### The problem:
Copy each line of the records below that has "delivery" in it.

### Available records:

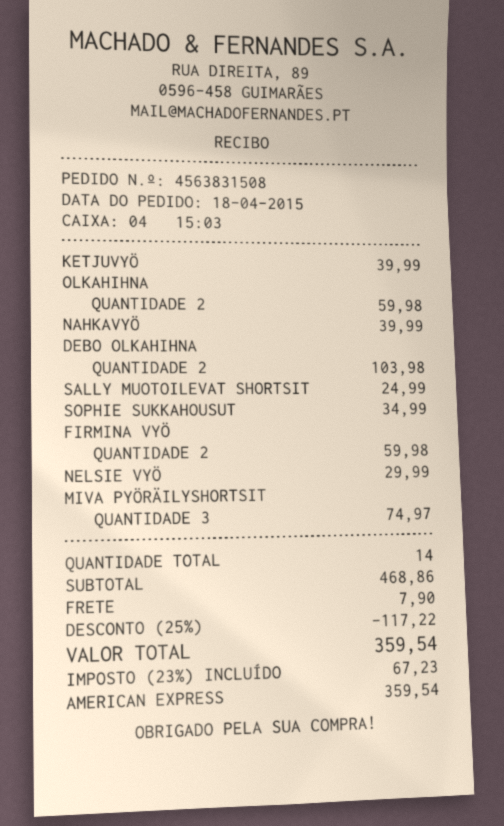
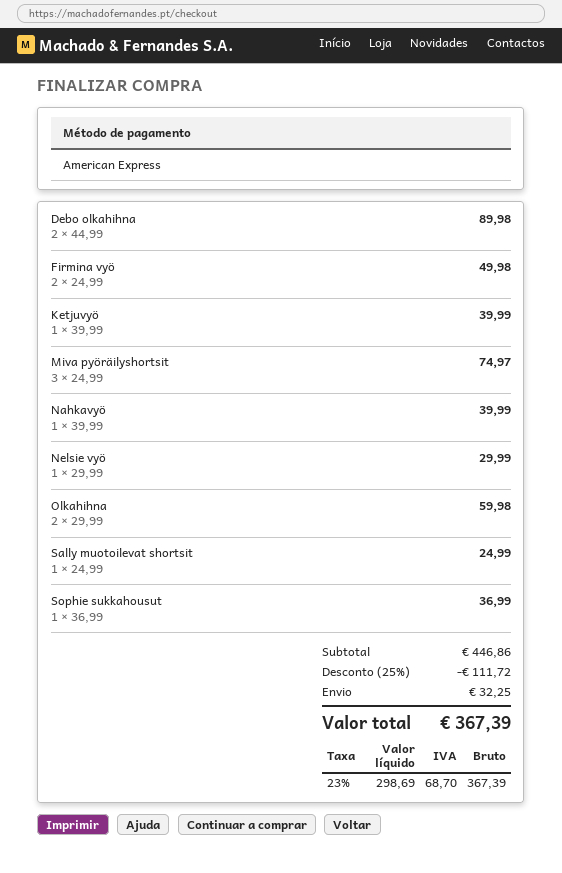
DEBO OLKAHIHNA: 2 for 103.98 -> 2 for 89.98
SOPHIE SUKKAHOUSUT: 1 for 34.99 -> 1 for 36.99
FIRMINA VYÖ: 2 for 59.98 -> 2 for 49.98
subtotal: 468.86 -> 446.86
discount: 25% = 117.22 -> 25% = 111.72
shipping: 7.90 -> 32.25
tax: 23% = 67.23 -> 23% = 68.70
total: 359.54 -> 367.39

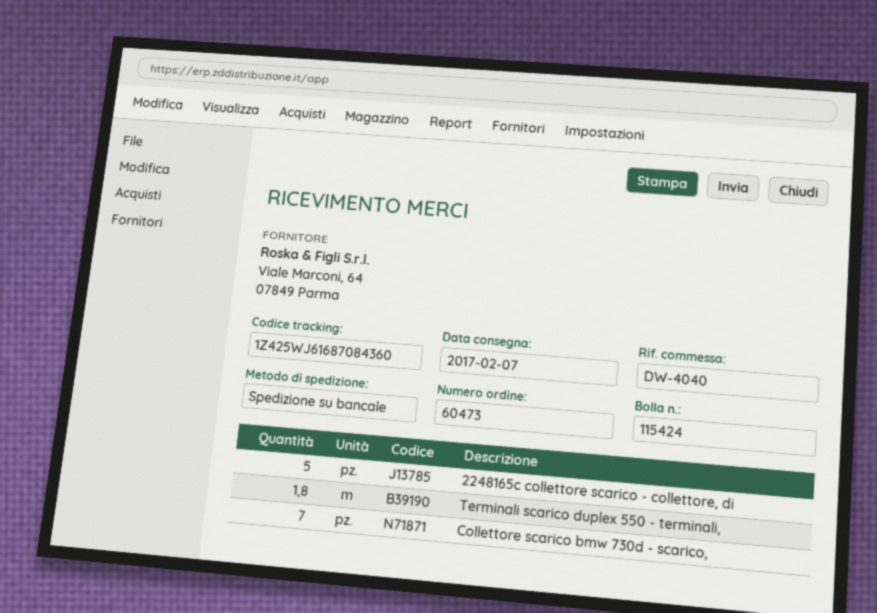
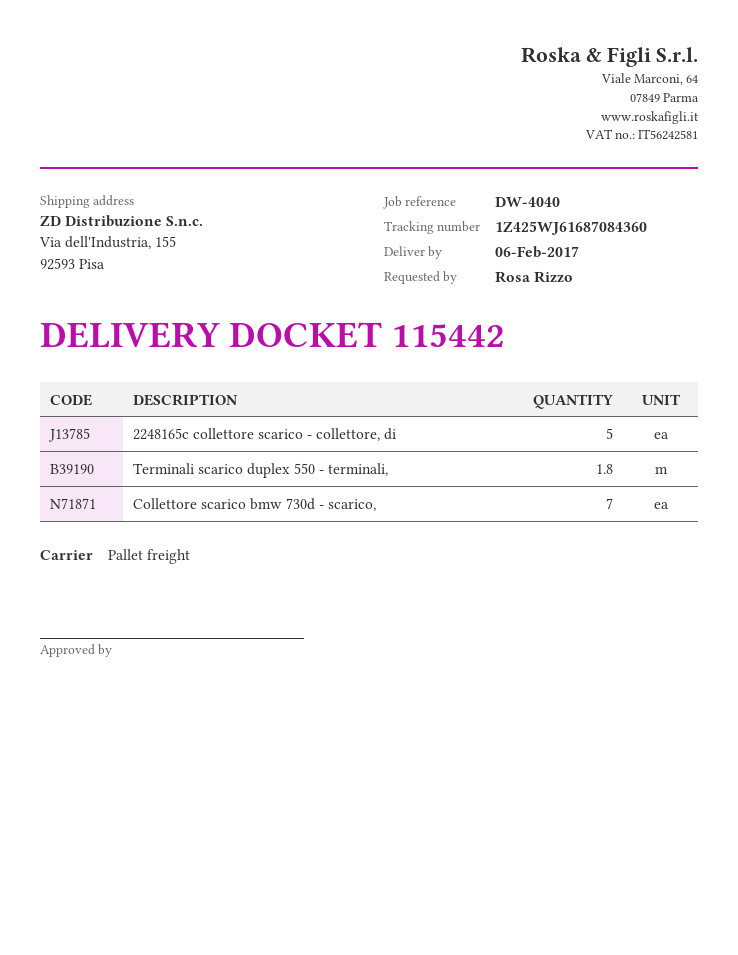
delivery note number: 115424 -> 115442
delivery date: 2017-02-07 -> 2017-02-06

### Reply:
delivery note number: 115424 -> 115442
delivery date: 2017-02-07 -> 2017-02-06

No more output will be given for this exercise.